10 Glossary
BIC selection criterion: BIC stands for Bayesian Information Criterion, which is a statistical measure used for model selection. It balances the goodness of fit of a model with its complexity to find the most appropriate model. The BIC selection criterion penalizes models with more parameters, helping to avoid overfitting and select simpler models.
Homoskedasticity: Homoskedasticity refers to a statistical assumption that the variance of the error term in a regression model is constant across all levels of the predictor variables. In the context of small area estimation using the Fay-Herriot model, homoskedasticity assumes that the variance of the random effects (unobserved area-specific effects) is constant across different small areas.
Generalised Variance Functions (GVF): Generalized Variance Functions are statistical functions used to estimate the variance of a variable, if it is not available in the survey.
Linearity assumptions: Linearity assumptions refer to the assumption that the relationship between the predictor variables and the response variable is linear. In the context of the Fay-Herriot model, linearity assumptions imply that the small area estimation model assumes a linear relationship between the auxiliary variables (used for prediction) and the variable being estimated in each small area.
Normality assumptions: Normality assumptions refer to the assumption that the error term in a statistical model follows a normal distribution. In small area estimation using the Fay-Herriot model, normality assumptions imply that the random effects and the residuals in the model are normally distributed. This assumption allows for valid statistical inference and accurate estimation of confidence intervals for small area estimates.
Principal Components Analysis (PCA): In the context of creating a wealth index using survey questions, Principal Components Analysis (PCA) is a statistical technique used to derive a composite score that represents the underlying dimension of wealth or socioeconomic status.
Overfitting: Overfitting refers to a situation in statistical modeling where a model fits the training data too closely, capturing random noise and idiosyncrasies of the data rather than the underlying true relationship. Overfitting can lead to poor generalization and inaccurate predictions when the model is applied to out of sample data.
Bootstrap: Bootstrapping is a resampling technique used for estimating the sampling distribution of a statistic by repeatedly sampling with replacement from the original dataset. In small area estimation, the bootstrap is used to estimate the variance of small area estimates and construct confidence intervals.
Brown Test: The Brown Test is a statistical test used to assess the adequacy of a model in small area estimation. It examines whether the model assumptions, such as linearity and homoscedasticity, hold reasonably well. The Brown Test helps ensure the validity of the model and the reliability of the small area estimates.
Upazila: Upazila is a geographical administrative unit used in Bangladesh. It is a sub-district-level division.
Design Effect: Design Effect is a measure used to quantify the effect of clustering or stratification in sample surveys. It accounts for the correlation among observations within the same cluster or stratum and affects the precision of the estimates. A higher design effect indicates a less efficient sample design.
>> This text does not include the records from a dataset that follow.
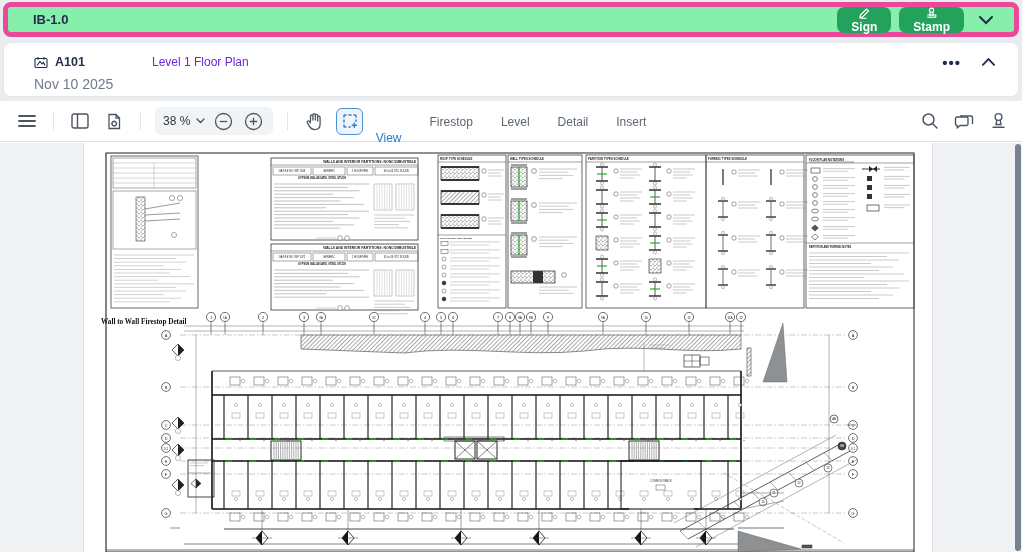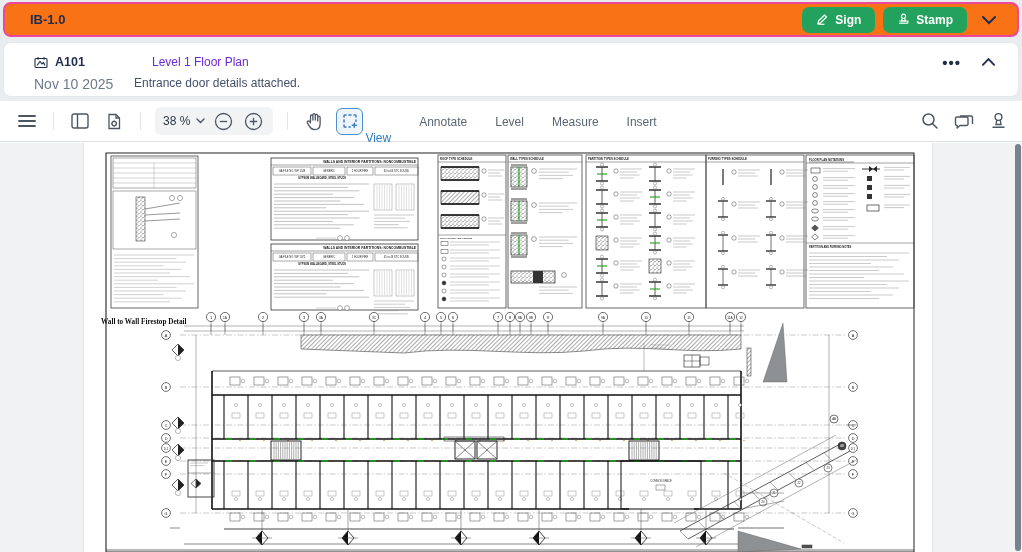"IB-1.0" .topbar { background: #f97316 -> #86efac; border: 2px solid #ec4899 -> 5px solid #ec4899 }
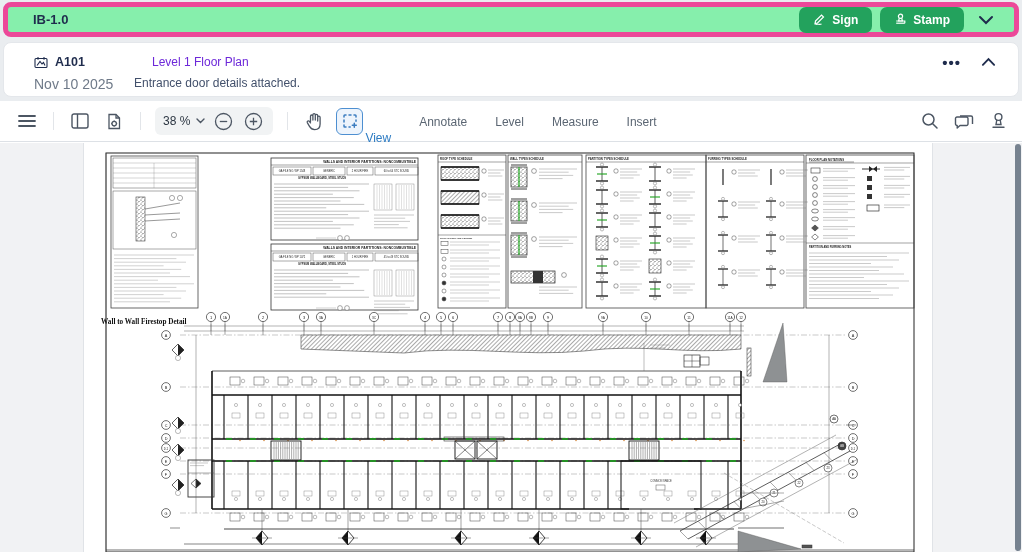"Sign" .btn-green { flex-direction: none -> column; gap: 6px -> none }
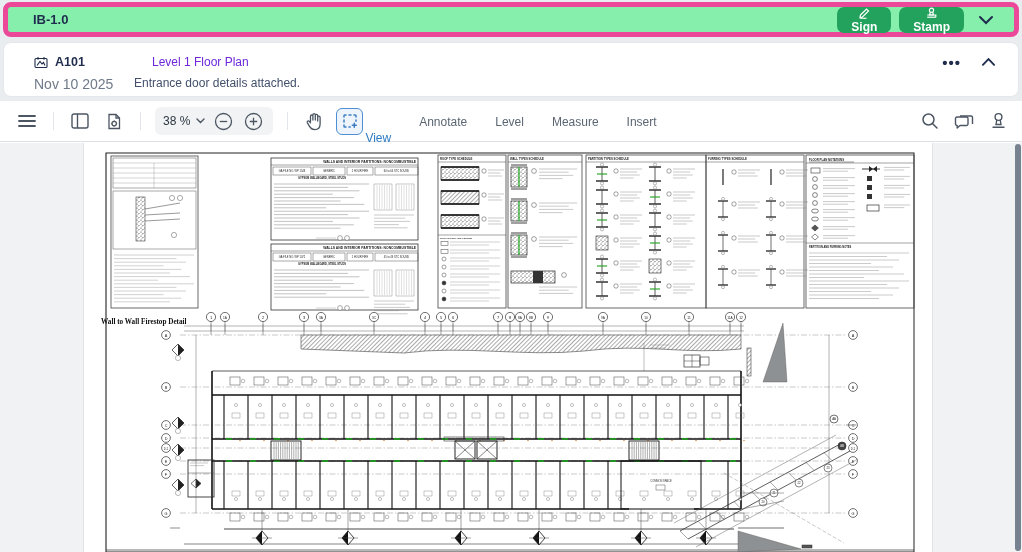"Entrance door details attached." span.doc-desc { html: <span>Entrance door details attached.</span> -> none }
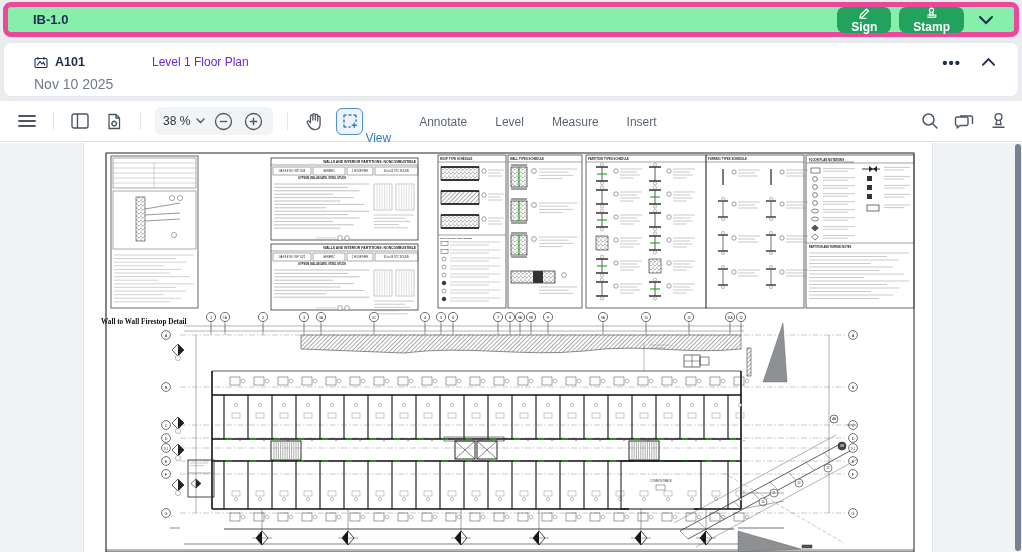"Annotate" button.tab { text: Annotate -> Firestop }
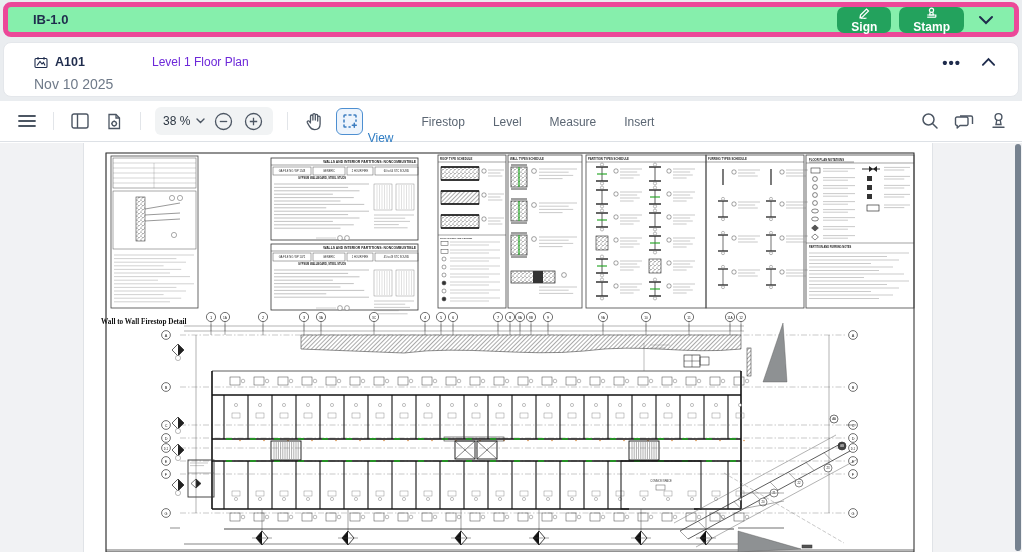"Measure" button.tab { text: Measure -> Detail }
Intra-Cluster Correlation Coefficient (ICC): The Intra-Cluster Correlation Coefficient measures the degree of similarity or correlation among observations within the same cluster. In small area estimation, ICC helps capture the variation within clusters and is crucial for estimating the sampling variance and designing efficient surveys.
Principle of Parsimony: The Principle of Parsimony, also known as Occam’s Razor, suggests that when multiple models can explain the data equally well, the simplest model should be preferred. In small area estimation, the principle of parsimony encourages selecting models with fewer parameters to avoid overfitting.
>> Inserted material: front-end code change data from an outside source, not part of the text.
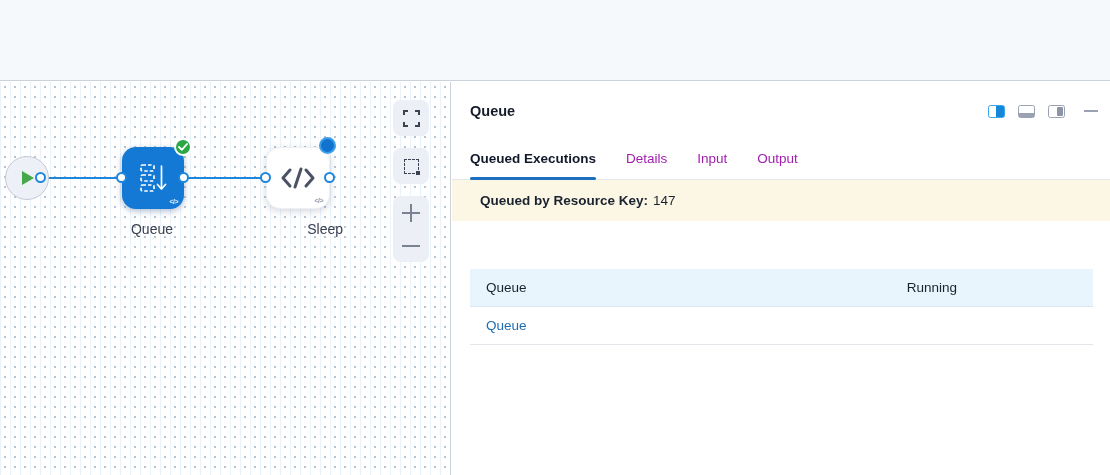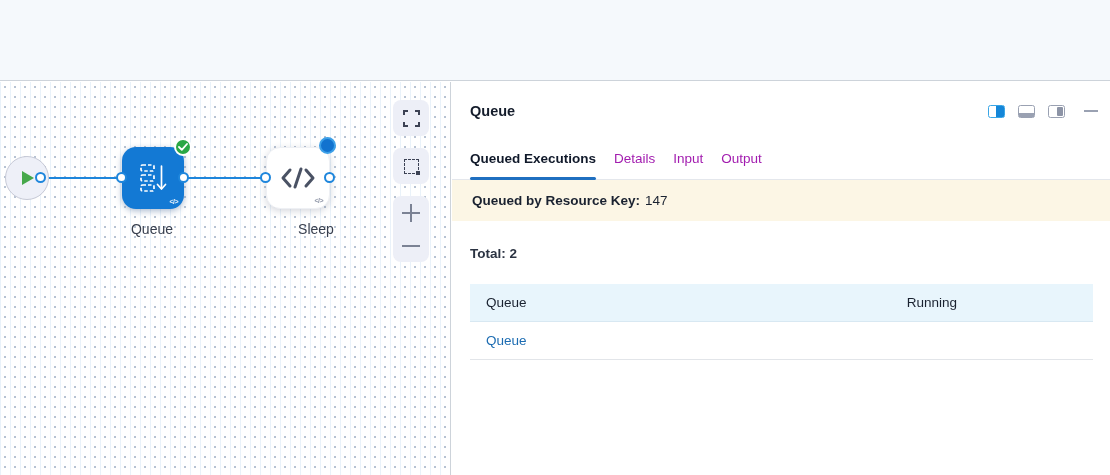"Queued Executions" .tabbar { gap: 18px -> 30px }
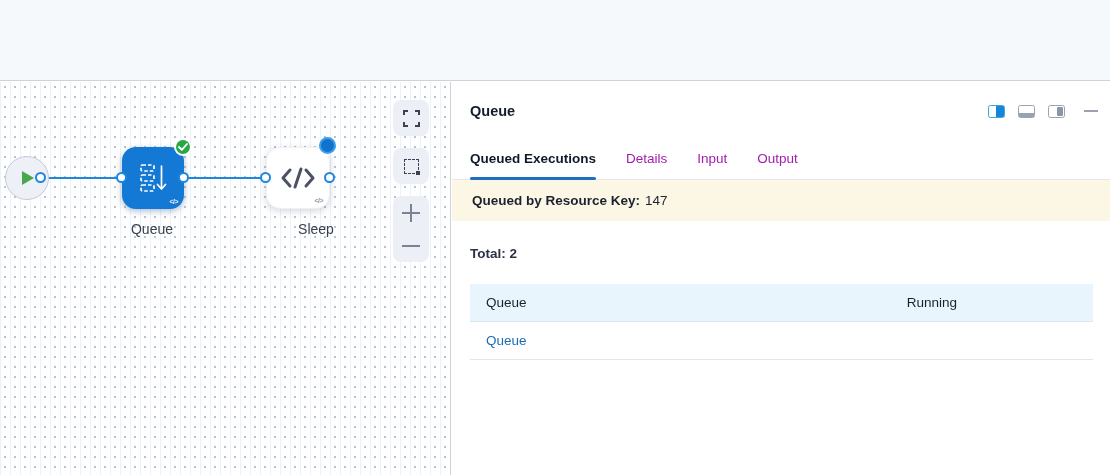"Queued by Resource Key:" .banner { padding: 0 20px -> 0 28px }
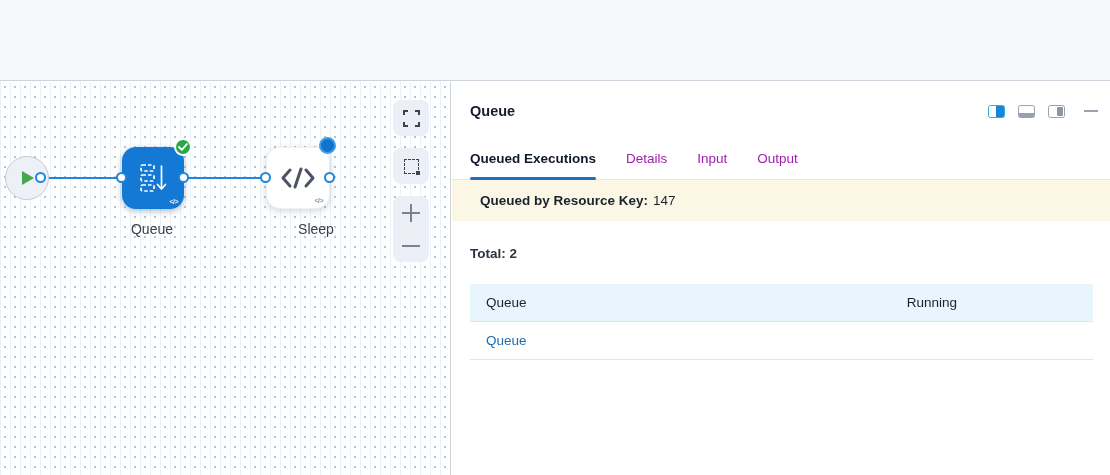"Sleep" div.node-label { left: 256px -> 223px; text-align: none -> right }
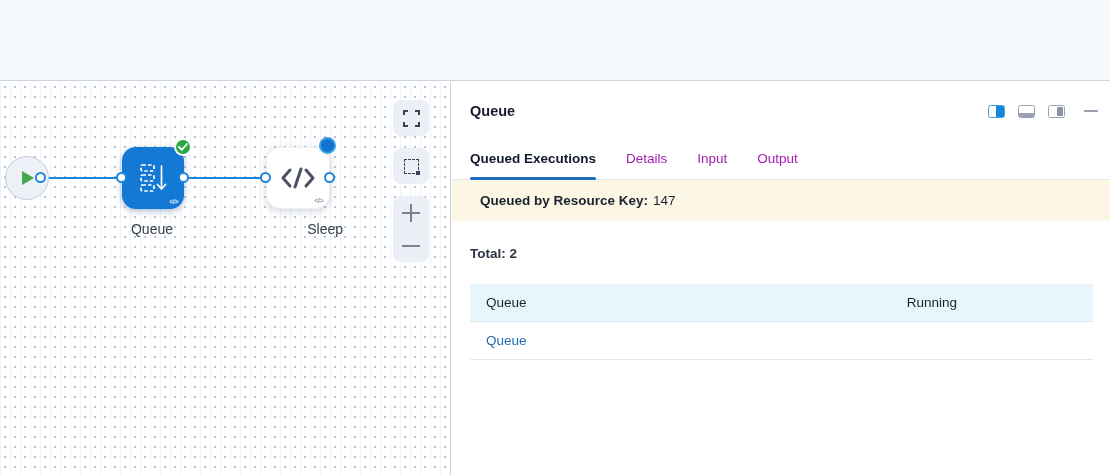"Total: 2" div.total { html: <div>Total: 2</div> -> none }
Q-Q Plot: Q-Q Plot, short for Quantile-Quantile Plot, is a graphical tool used to assess the distributional similarity between two datasets. In small area estimation, a Q-Q plot can be used to compare the observed quantiles of the small area estimates with the quantiles expected under a theoretical distribution, such as the normal distribution.
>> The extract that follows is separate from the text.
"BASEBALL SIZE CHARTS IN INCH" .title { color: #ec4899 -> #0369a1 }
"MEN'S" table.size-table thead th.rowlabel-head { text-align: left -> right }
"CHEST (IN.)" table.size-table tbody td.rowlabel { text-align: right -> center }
MSE (Mean Squared Error): Mean Squared Error is a measure of the average squared difference between the estimated values and the true values. In small area estimation, MSE is used to assess the accuracy and precision of the small area estimates, with lower MSE indicating better performance.
R-squared: R-squared, also known as the coefficient of determination, measures the proportion of the variance in the response variable that is explained by the predictors in a regression model.
EBLUP Estimates: Empirical Best Linear Unbiased Prediction estimates. EBLUP estimates strike a balance between the sample data and the auxiliary information to generate reliable estimates at the small area level.
Stratification: Stratification refers to the process of dividing the target population into distinct sub-groups or ‘strata’ based on certain characteristics or attributes relevant to the study. The method ensures you capture the diversity within the population in your sample while ensuring more accurate estimates within each subgroup
Noise: Noise refers to the random or unstructured variation in a variable’s values that is not related to the underlying phenomenon being measured. Noise can arise from various sources such as measurement errors, environmental factors, human error or other random influences.